USDC Overtakes Tether in Q2 2026 Adjusted Volume

USDC surpassed Tether in adjusted transaction volume in Q2 2026 after Circle secured MiCA authorization and GENIUS Act alignment; EU enforcement shifted regulated exchange volume.

USDC overtook Tether on an adjusted transaction volume metric in Q2 2026. Circle received MiCA authorization from France’s ACPR and met GENIUS Act alignment for both USDC and EURC. European enforcement that began July 1 redirected regulated exchange activity away from USDT toward USDC on EU platforms.

USDC supply ended Q2 2026 at roughly $45 billion to $50 billion, up from about $43 billion to $45 billion at the end of Q1. Year-over-year growth for USDC was approximately 40% to 50%. The total stablecoin market reached about $322 billion in Q2 2026, and USDC’s market share was about 14% to 16%.

The adjusted transaction volume measure removes wash trading and bot activity to capture genuine transfers; on that basis USDC surpassed USDT in Q2 2026. USDT’s raw transaction counts remained high on Tron (TRC-20), but adjusted commercial activity favored USDC.

Circle publishes monthly reserve attestations by Deloitte. USDC reserves are held in the BlackRock Circle Reserve Fund, a U.S. government money market fund, with roughly 80% to 85% in short-duration U.S. Treasuries and about 15% to 20% in cash and equivalents. USDC reserves contain no bitcoin or other volatile assets. In contrast, USDT’s reported reserve mix has included bitcoin holdings estimated at about $8 billion to $10 billion.

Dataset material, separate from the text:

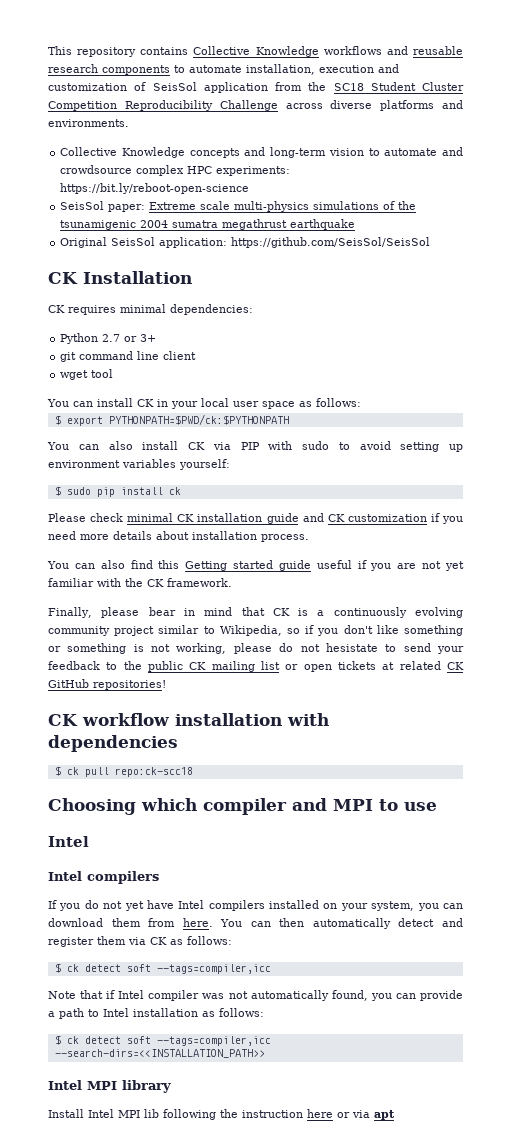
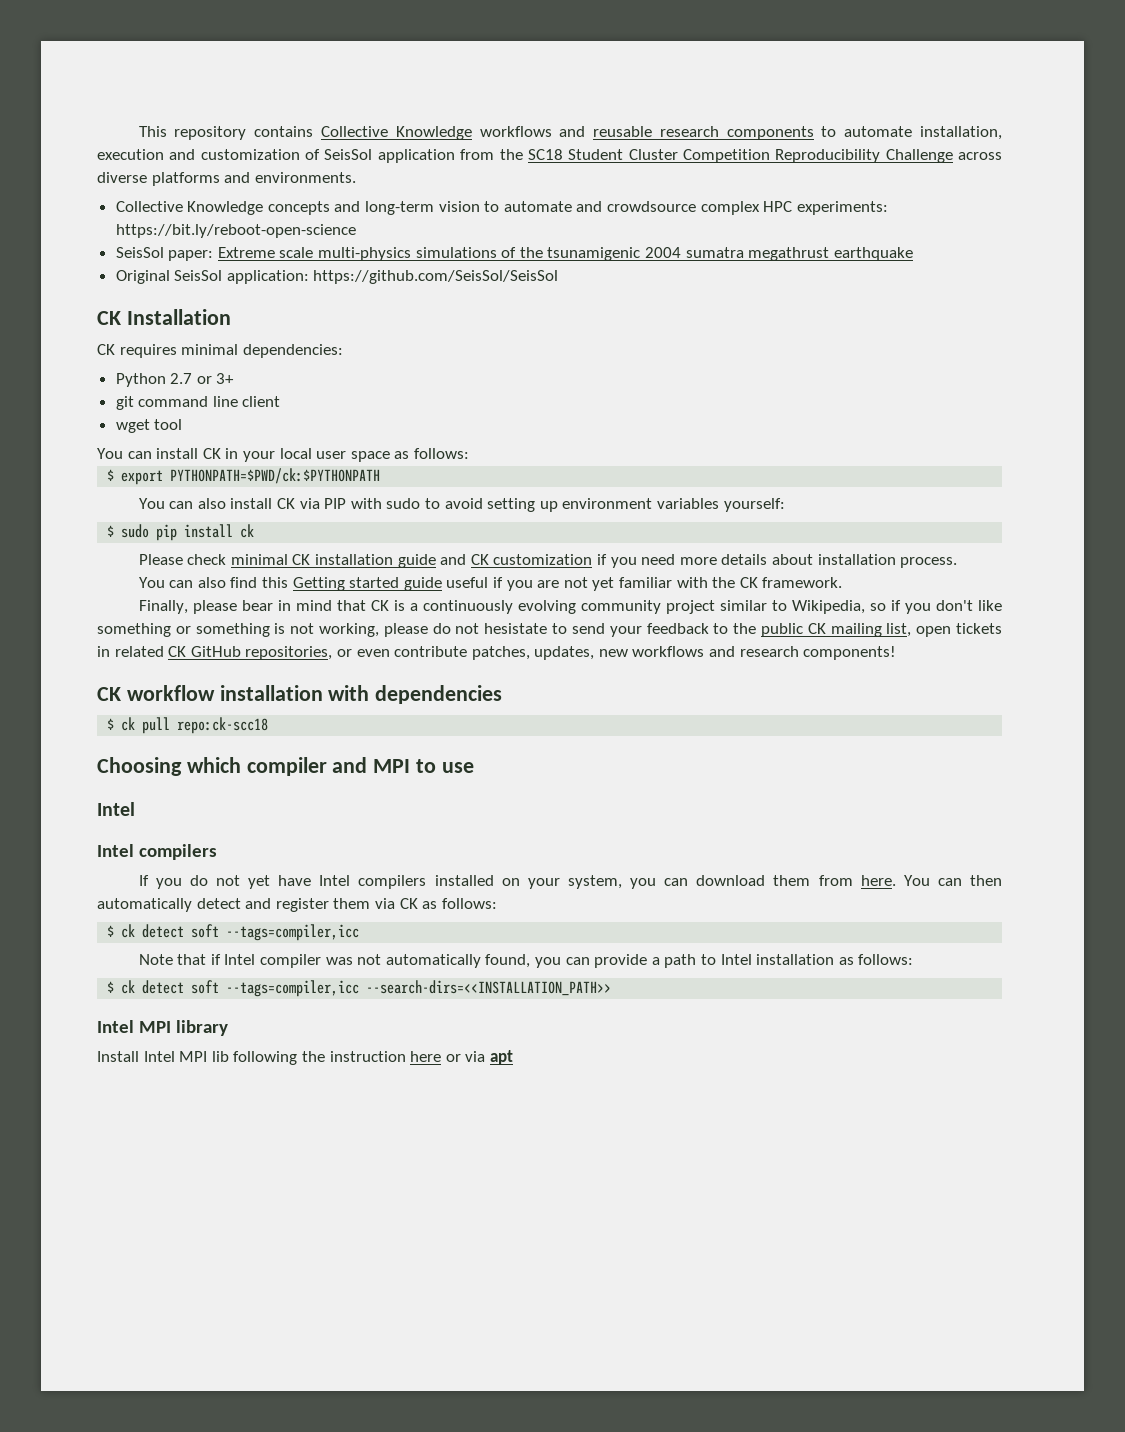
- Finally, please bear in mind that CK is a continuously evolving community project similar to Wikipedia, so if you don't like something or something is not working, please do not hesistate to send your feedback to the public CK mailing list or open tickets at related CK GitHub repositories!
+ Finally, please bear in mind that CK is a continuously evolving community project similar to Wikipedia, so if you don't like something or something is not working, please do not hesistate to send your feedback to the public CK mailing list, open tickets in related CK GitHub repositories, or even contribute patches, updates, new workflows and research components!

Circle reported hundreds of millions of dollars in quarterly revenue from interest on USDC reserves in Q2 2026. Circle distributes about half of that reserve yield to Coinbase as a distribution fee.

On-chain activity varied by network. USDC on Solana recorded the fastest growth in active wallet count among major stablecoins in 2026, driven by PayPal’s PYUSD activity on Solana, Coinbase’s native Solana USDC distribution to its more-than-100-million verified users, and Phantom Wallet’s monthly active user base. USDC on Base was the fastest-growing stablecoin by active wallets on an Ethereum Layer 2, supported by Coinbase’s Base integration and low transaction fees. ERC-20 USDC on Ethereum retained the highest average wallet balances and the deepest institutional DeFi integration, serving as primary liquidity for protocols including Aave, Compound, Uniswap and Curve.

Circle expanded the Circle Payments Network in Q2, adding financial institution members that use USDC for bilateral FX settlement as an alternative to correspondent banking rails. Circle extended its Cross-Chain Transfer Protocol (CCTP) to additional chains; CCTP moves USDC by burning it on the source chain and minting on the destination chain to avoid lock-in with bridge contracts.

On June 30 an Open USD consortium launched with more than 140 founding partners, and Stripe committed Open USD as the default stablecoin for Stripe-powered businesses. PayPal’s PYUSD activity on Solana contributed to consumer payment demand on that chain.

Regulatory deadlines influenced market behavior in mid-2026. MiCA’s July 1 enforcement date prompted exchange delistings of USDT for regulated EU users. The GENIUS Act final rules deadline in mid-July established federal compliance baselines that market participants used to assess stablecoin counterparty risk; Circle reported that USDC met those standards.

Comparative figures for Q2 2026: USDC supply about $45 billion to $50 billion versus USDT about $158 billion to $160 billion. Primary chains for USDC include Solana and Ethereum; USDT’s primary chain is Tron. USDC attestations are monthly through Deloitte; USDT attestations have been quarterly. Circle manages USDC reserves through the BlackRock Circle Reserve Fund; Tether manages reserves directly and has included bitcoin.